Lecture des livres dont vous êtes le héros
25 Mars 2014
J'admirai le sang-froid d'Ana qui ne cédait pas à la panique malgré sa position délicate. Elle attrapa la corde que je lui lançai puis je bandai tous mes muscles pour la sortir de ce piège. L'entreprise ne fut pas aisée car la terre fangeuse ne souhaitait pas libérer sa prisonnière mais à force de persévérance et au prix de beaucoup de sueur, je réussis à extraire la
jeune femme de la fondrière et elle s'allongea sur le dos en haletant dès qu'elle atteignit un sol plus ferme. Moi-même était épuisé par l'effort fourni et nous restâmes ainsi plusieurs minutes à récupérer notre souffle.
Enfin, Ana se releva et s'approcha de moi. Ses bottes, son pantalon, le bas de sa houppelande étaient complètement maculés de boue mais elle ne semblait pas s'en soucier. Comme je me redressai à mon tour, elle me prit les mains dans les siennes et je me noyai dans ses prunelles brillantes comme des onyx.

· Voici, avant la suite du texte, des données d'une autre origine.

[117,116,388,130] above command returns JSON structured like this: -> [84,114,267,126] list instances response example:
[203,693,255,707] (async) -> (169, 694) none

− Je ne sais pas comment te remercier, Joan. Je n'aurai jamais pu me sortir de là toute seule.
− Bah… Tout le monde en aurait fait autant. Nous aurions du mal à sauver ton père si tu étais restée coincée dans ce bourbier, remarquai-je avec un sourire amusé pour dissimuler mon embarras.

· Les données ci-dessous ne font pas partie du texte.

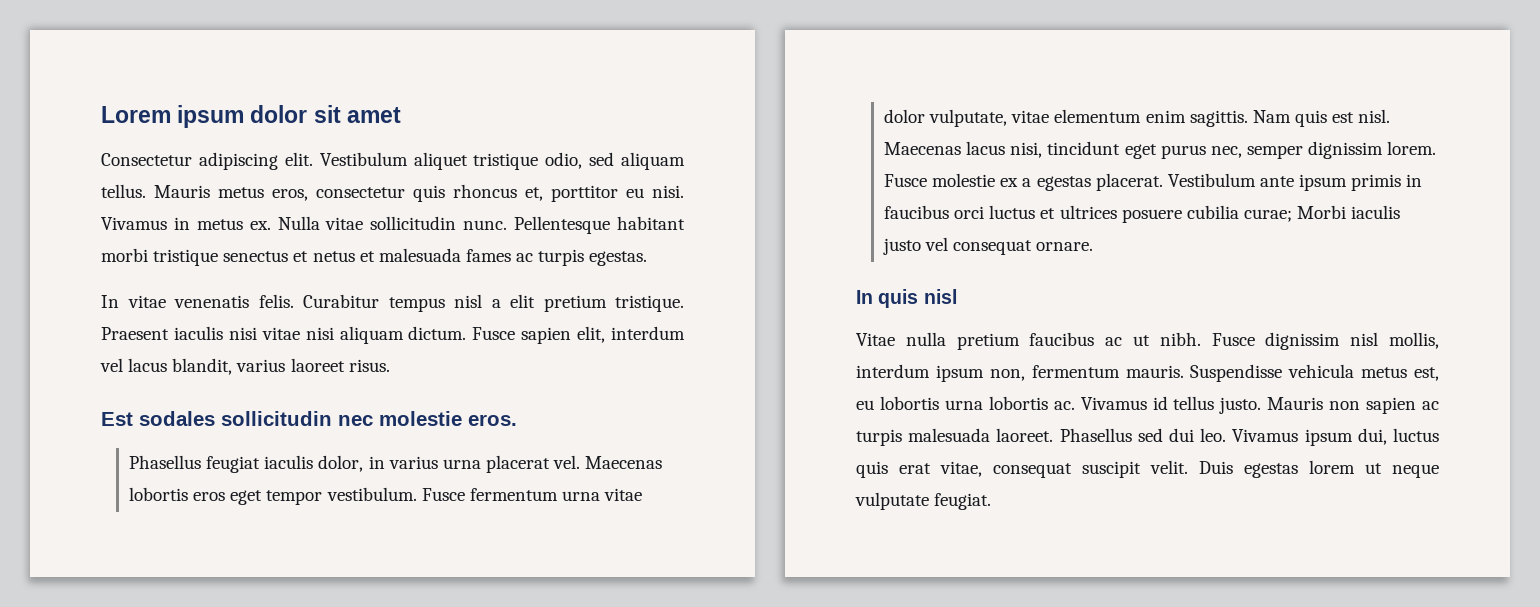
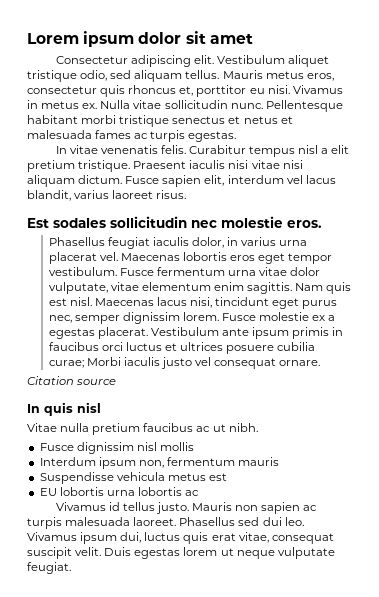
(1094, 246) none -> [27,376,117,385] // Citation source
(1201, 339) none -> (258, 427) //
[1389,332,1439,349] [856,364,930,378] mollis, interdum -> [159,442,194,451] [39,457,96,466] mollis // Interdum
[1125,365,1184,378] mauris. -> [238,457,280,466] mauris //
[1414,367,1439,381] [856,400,874,410] est, eu -> [208,473,227,481] [39,488,57,496] est // EU
[1053,401,1075,410] ac. -> [185,490,200,496] ac //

− Il n'empêche que tu m'as sauvé la vie, répliqua-t-elle avec le plus grand sérieux, son joli minois planté à quelques centimètres du mien. Je suis heureuse que le destin t’ait mis sur ma route et que tu m'accompagnes. Avec toi, je suis persuadée que nous allons réussir.
Les déclarations élogieuses d'Ana allumèrent un brasier dans mon ventre qui mit le feu à mon visage. J'hésitai entre la prendre dans mes bras avec une fausse assurance ou bredouiller quelque chose pour dissimuler mon émoi. Mais le croassement et l'envol d'une corneille dans les branches qui nous dominaient me firent sursauter et ma compagne
fronça les sourcils en regardant autour d'elle d'un air soucieux.
− Nous avons perdu beaucoup de temps à cause de moi. Il faut y aller avant qu'il ne soit vraiment trop tard. J'opinai du chef et ressentis une sensation affreuse de vide au moment
où ses doigts desserrèrent leur étreinte. Ana attendit que je range ma corde dans mon sac à dos puis nous reprîmes notre progression avec une circonspection accrue envers la fermeté du terrain. Je suivais la jeune femme avec l'impression déprimante d'avoir laissé passer une importante occasion.